Profit Potential of Call Time Spread :
Both the Horizontal Call Time Spread and the Diagonal Call Time Spread makes their maximum profit potential when the stock closes at the strike price of the short term call options upon expiration of the short term call options.
Profit Calculation of Call Time Spread:
The value of a Call Time Spread during expiration of the short call options can only be arrived at using an options pricing model such as the Black-Scholes Model because the expiration value of the long term call options can only be arrived at using such a model.
Risk / Reward of Call Time Spread:
Upside Maximum Profit: Limited
Maximum Loss: Limited
(limited to net debit paid)
Call Time Spread Breakeven Calculation:
The breakeven point of a Call Time Spread is the point below which the position will start to lose money if the underlying stock rises or falls strongly and can only be calculated using the Black-Scholes model.

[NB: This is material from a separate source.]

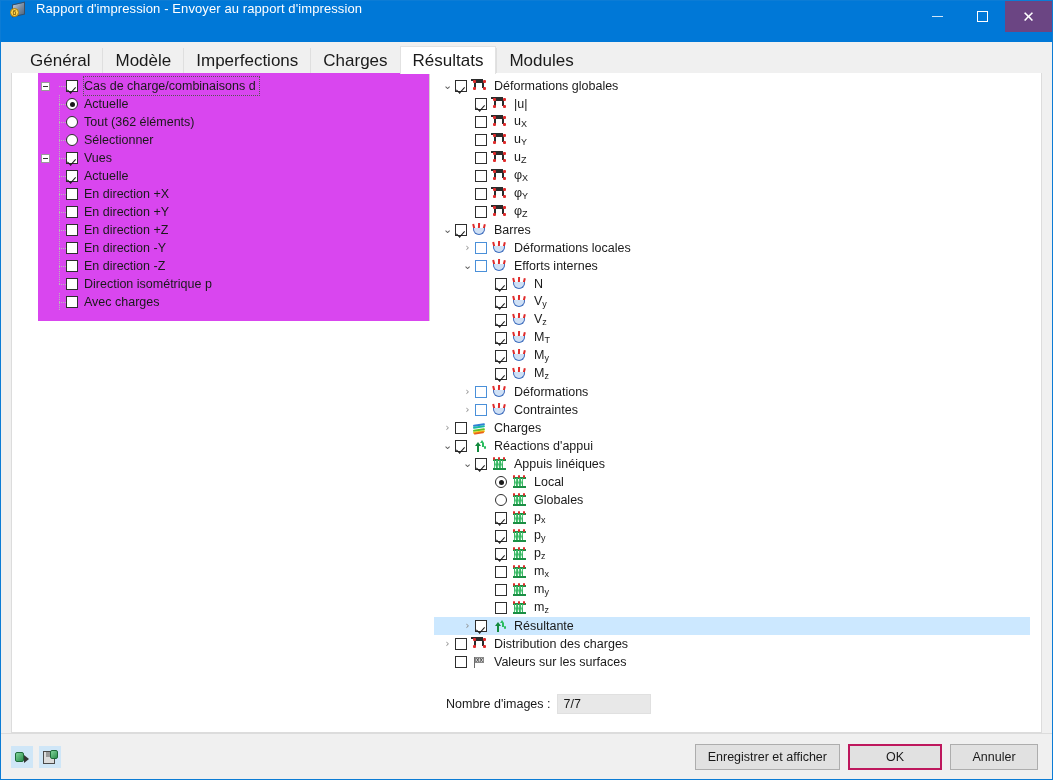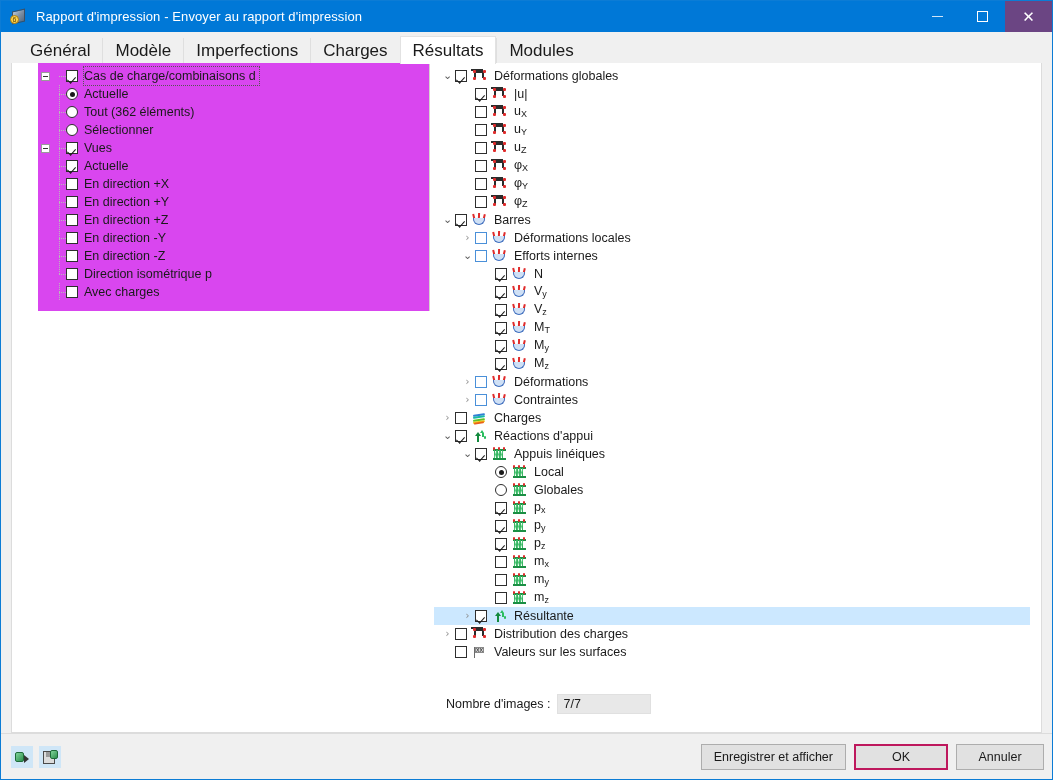"Rapport d'impression - Envoyer au" .titlebar { align-items: center -> flex-start; height: 31px -> 41px }
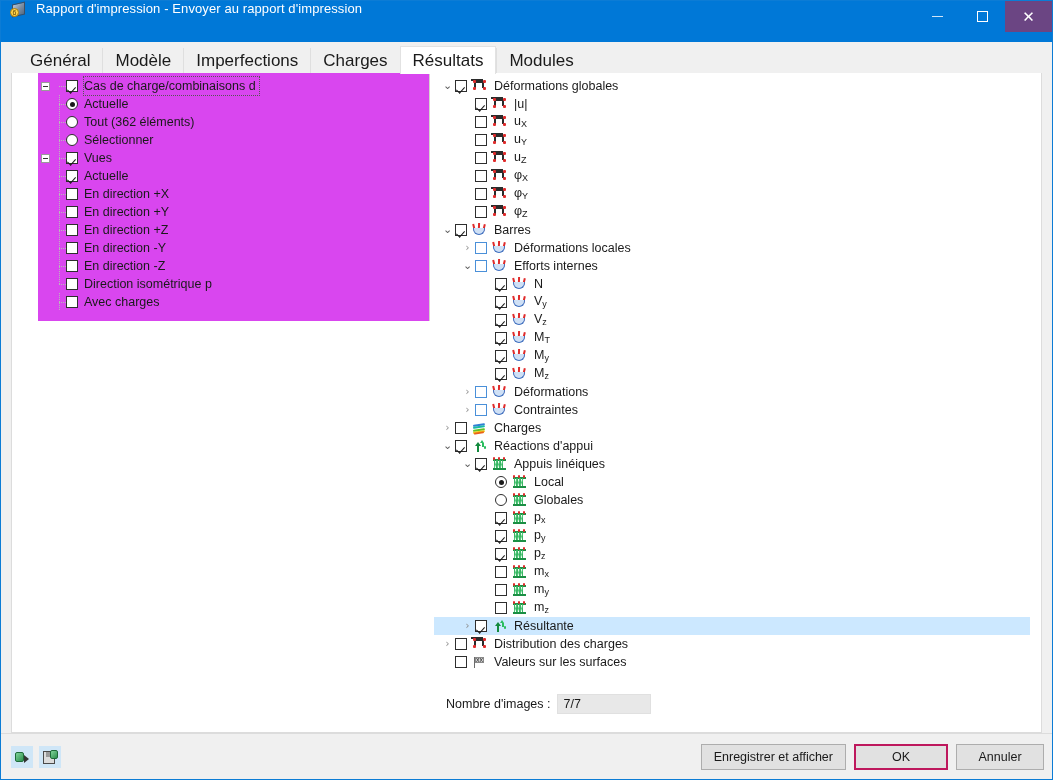"Enregistrer et afficher" .footer-buttons { right: 8px -> 14px }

Advantages Of Call Time Spread:
Able to profit even if underlying asset stays stagnant.
Buying the LEAP in lieu of the stock can generally allow the underlying asset to be controlled at a discount.
Losses are limited to the net debit.
Disadvantages Of Call Time Spread:
Profits are limited.
Losses can be sustained if the short call options are assigned when the underlying asset rallies.
Alternate Actions for Call Time Spreads Before Expiration :
1. If you wish to profit from a rally in the underlying asset, you could buy back
the short call options before it expires and allow the LEAP Call Options to continue its profit run.